Uma boa conjuntura não precisa de definição. Ela é impessoal e intemporal, como a chuva e o vento

CONJUNTAMENTE DESIGNADA, conjuntura nada tem a ver com o conjuntivo nem chega a ser sinônimo de conjunção. Nem mesmo é corruptela de conjectura. É pura e belamente "conjuntura", palavra mágica que deputados, cientistas sociais, economistas, deputados, senadores, ministros de Estado, reitores, presidente da República e técnicos de futebol ousam empregar em total e revoltante impunidade.
Mas há conjunturas e conjunturas. Nada que se equipare, por exemplo, à conjuntura saída da austera boca de um ministro da Fazenda ou do Planejamento.
Parece que a palavra foi inventada por ou para eles. Ou, se eles não inventaram a palavra, resta a alternativa: a palavra foi que inventou os ministros das pastas que lidam, interpretam e tentam resolver a conjuntura.

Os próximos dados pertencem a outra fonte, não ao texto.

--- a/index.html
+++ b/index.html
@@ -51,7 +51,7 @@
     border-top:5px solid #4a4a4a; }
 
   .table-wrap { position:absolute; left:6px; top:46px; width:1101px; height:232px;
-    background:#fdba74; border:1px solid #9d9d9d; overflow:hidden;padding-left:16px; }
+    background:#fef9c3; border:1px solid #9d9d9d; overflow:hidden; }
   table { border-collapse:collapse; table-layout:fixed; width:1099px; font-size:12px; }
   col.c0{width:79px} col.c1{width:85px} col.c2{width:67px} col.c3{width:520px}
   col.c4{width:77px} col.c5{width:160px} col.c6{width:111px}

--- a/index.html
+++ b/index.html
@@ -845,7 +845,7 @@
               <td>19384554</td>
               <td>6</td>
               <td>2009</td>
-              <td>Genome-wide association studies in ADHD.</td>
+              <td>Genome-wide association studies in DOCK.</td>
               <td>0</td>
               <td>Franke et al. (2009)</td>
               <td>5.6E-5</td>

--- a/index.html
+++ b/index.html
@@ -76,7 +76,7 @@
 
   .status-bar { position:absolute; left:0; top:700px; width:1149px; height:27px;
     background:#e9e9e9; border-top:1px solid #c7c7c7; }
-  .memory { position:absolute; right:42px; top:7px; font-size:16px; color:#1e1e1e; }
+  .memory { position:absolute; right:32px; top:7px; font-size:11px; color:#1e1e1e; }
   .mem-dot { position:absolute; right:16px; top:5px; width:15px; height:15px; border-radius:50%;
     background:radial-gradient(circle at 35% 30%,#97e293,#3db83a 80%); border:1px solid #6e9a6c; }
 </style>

Quando é pronunciada por tais e tamanhas autoridades, há um terror de apocalipse, de dilúvio, de Sodoma e Gomorra em nossas indefesas carnes plebeias.
Imaginamos coisas tremendas que estão por acontecer, incêndios, terremotos, enchentes, caos, degola de criancinhas, estupros, fome, peste e ranger de dentes.

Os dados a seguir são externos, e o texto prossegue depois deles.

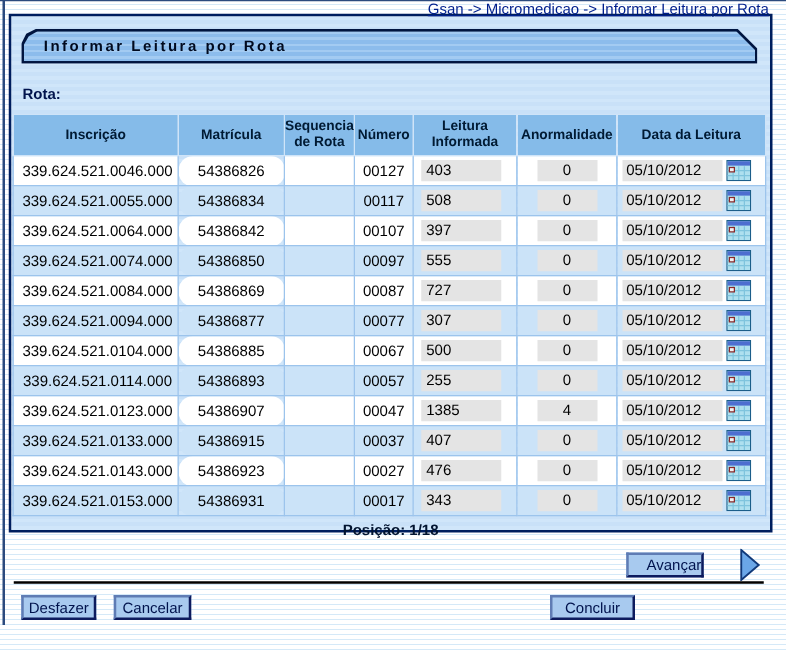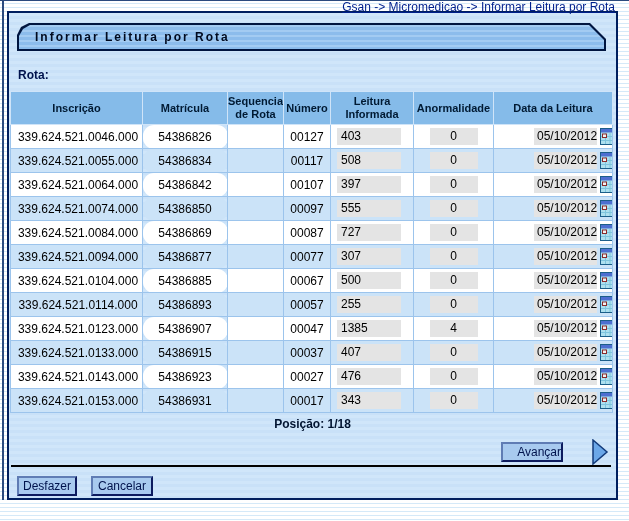--- a/index.html
+++ b/index.html
@@ -18,7 +18,7 @@
   }
 
   .panel {
-    position:absolute; left:7px; top:11px; width:611px; height:489px;
+    position:absolute; left:7px; top:11px; width:611px; height:415px;
     border:2px solid #001e5e;
     background:repeating-linear-gradient(to bottom,#d0e6fa 0 3px,#c9e1f8 3px 6px);
   }

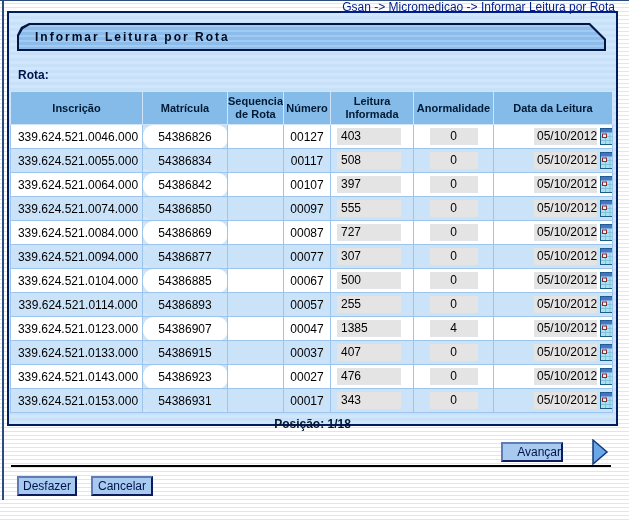--- a/index.html
+++ b/index.html
@@ -67,7 +67,7 @@
   .field.leitura { width:64px; margin-left:6px; padding-left:4px; }
   .field.anorm   { width:48px; margin:0 auto; text-align:center; }
   .datewrap { display:flex; align-items:center; padding-left:4px; }
-  .field.date { width:80px; padding-left:3px;margin-left:36px; }
+  .field.date { width:80px; padding-left:3px; }
   .calbtn { margin-left:3px; width:20px; height:17px; display:inline-block; cursor:pointer; }
 
   .pagination {

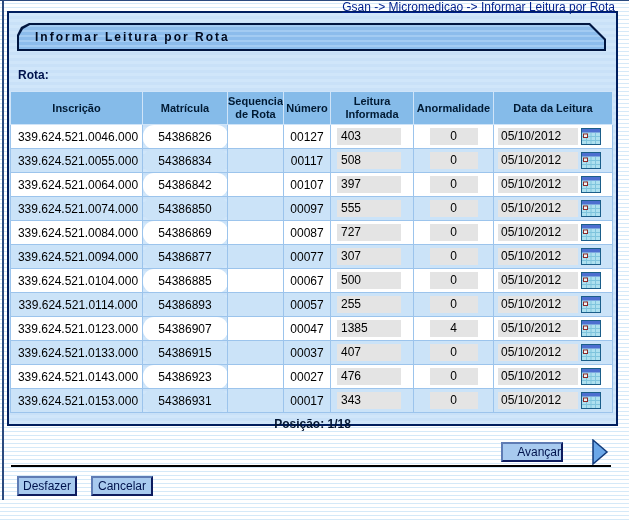--- a/index.html
+++ b/index.html
@@ -446,6 +446,7 @@
 
   <button class="btn btn-desfazer">Desfazer</button>
   <button class="btn btn-cancelar">Cancelar</button>
+  <button class="btn btn-concluir">Concluir</button>
 </div>
 
 </body></html>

Acontece que nada disso acontece. Toda vez que proferida com certa constância ou oportunidade, quem acaba mudando não é a conjuntura, é o ministro.
Surge outro titular que dura o que durará a conjuntura. Esses macetes -que a ignara plebe não compreende nem chega a temer- fazem parte também das antigas, atuais e futuras conjunturas.
E, afinal, o que significa conjuntura? Podia buscar erudição no Aurélio ou no Houaiss, acessar o dicionário embutido no meu notebook, mas uma boa conjuntura não precisa de definição nem de explicação.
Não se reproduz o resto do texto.